Venofer® and Injectafer® are manufactured under license from, and are registered trademarks of, Vifor (International) Inc., Switzerland.
Source: Luitpold Pharmaceuticals, Inc. (Shirley, NY)
IMPORTANT SAFETY INFORMATION
Injectafer® (ferric carboxymaltose injection) is an iron replacement product indicated for the treatment of iron deficiency anemia in adult patients who have intolerance to oral iron or have had unsatisfactory response to oral iron, and in adult patients with non-dialysis dependent chronic kidney disease. Injectafer® is contraindicated in patients with known hypersensitivity to Injectafer® or any of its inactive components
Serious hypersensitivity reactions, including anaphylactic-type reactions, some of which have been life-threatening and fatal, have been reported in patients receiving Injectafer®. Patients may present with shock, clinically significant hypotension, loss of consciousness, and/or collapse. Monitor patients for signs and symptoms of hypersensitivity during and after Injectafer® administration for at least 30 minutes and until clinically stable following completion of the infusion. Only administer Injectafer® when personnel and therapies are immediately available for the treatment of serious hypersensitivity reactions. In clinical trials, serious, anaphylactic/anaphylactoid reactions were reported in 0.1% (2/1775) of subjects receiving Injectafer®. Other serious or severe adverse reactions potentially associated with hypersensitivity which included, but were not limited to, pruritus, rash, urticaria, wheezing, or hypotension were reported in 1.5% (26/1775) of these subjects.

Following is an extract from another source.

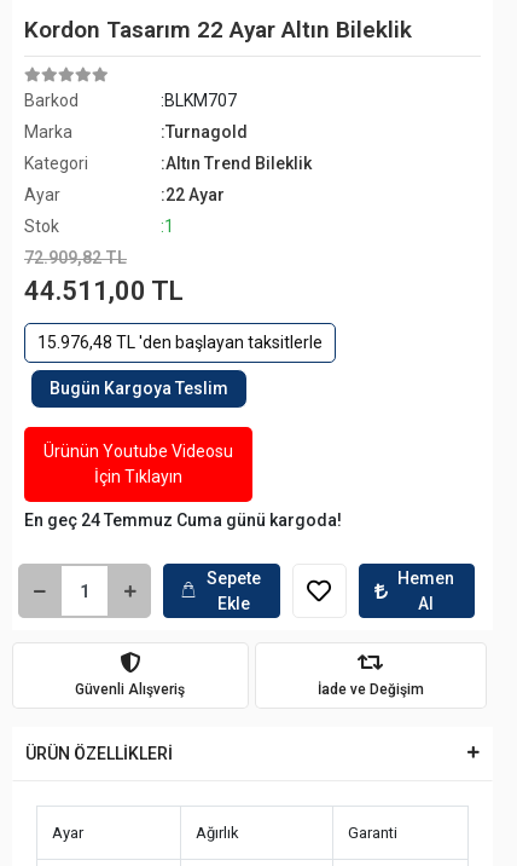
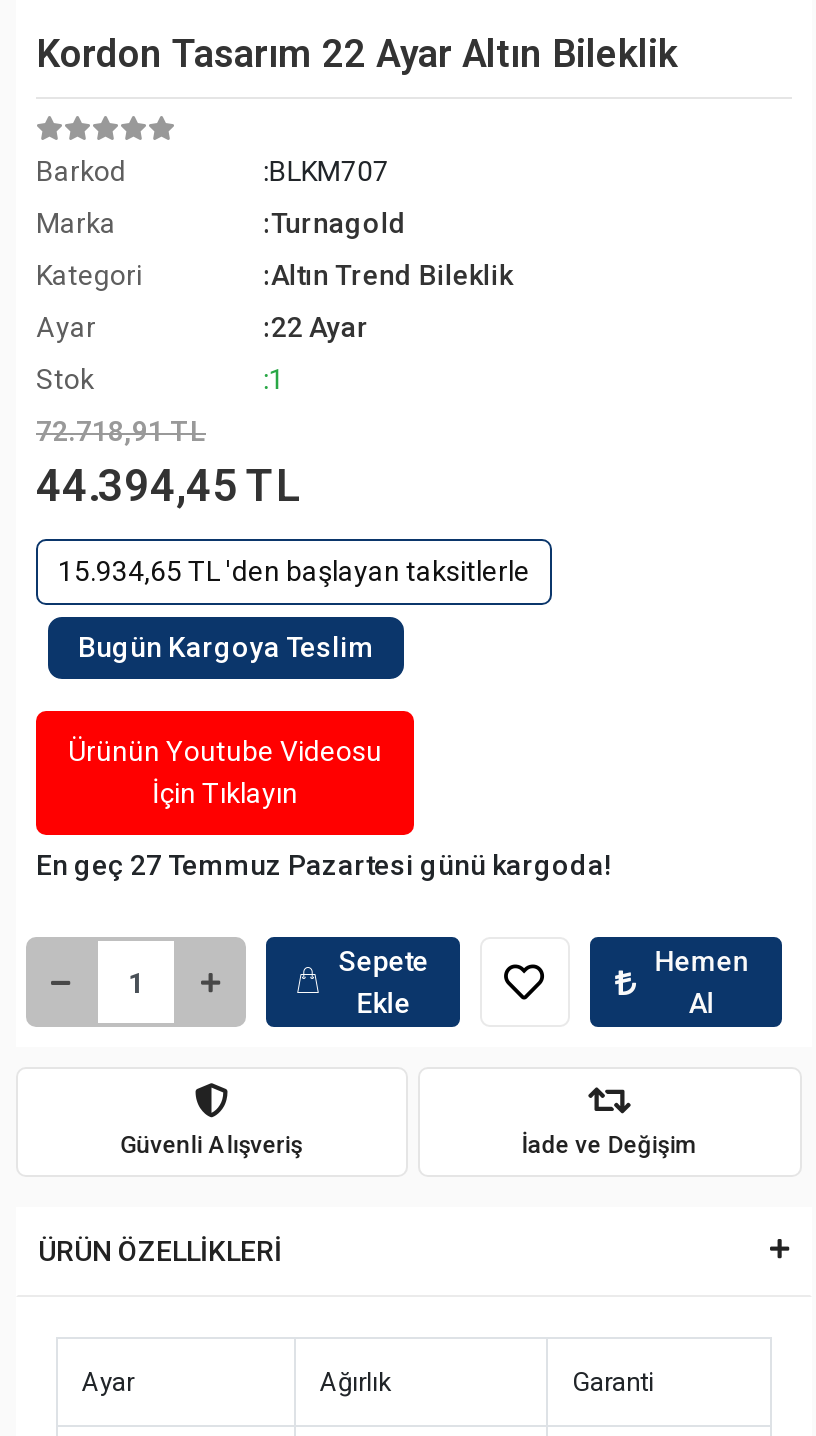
[24,248,127,267] 72.909,82 TL -> [36,415,206,447] 72.718,91 TL
[24,276,184,306] 44.511,00 TL -> [36,461,300,511] 44.394,45 TL
[37,333,323,352] 15.976,48 TL 'den başlayan taksitlerle -> [58,555,530,587] 15.934,65 TL 'den başlayan taksitlerle
[24,510,342,530] En geç 24 Temmuz Cuma günü kargoda! -> [36,849,612,881] En geç 27 Temmuz Pazartesi günü kargoda!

In clinical studies, hypertension was reported in 3.8% (67/1,775) of subjects. Transient elevations in systolic blood pressure, sometimes occurring with facial flushing, dizziness, or nausea were observed in 6% (106/1,775) of subjects. These elevations generally occurred immediately after dosing and resolved within 30 minutes. Monitor patients for signs and symptoms of hypertension following each Injectafer® administration.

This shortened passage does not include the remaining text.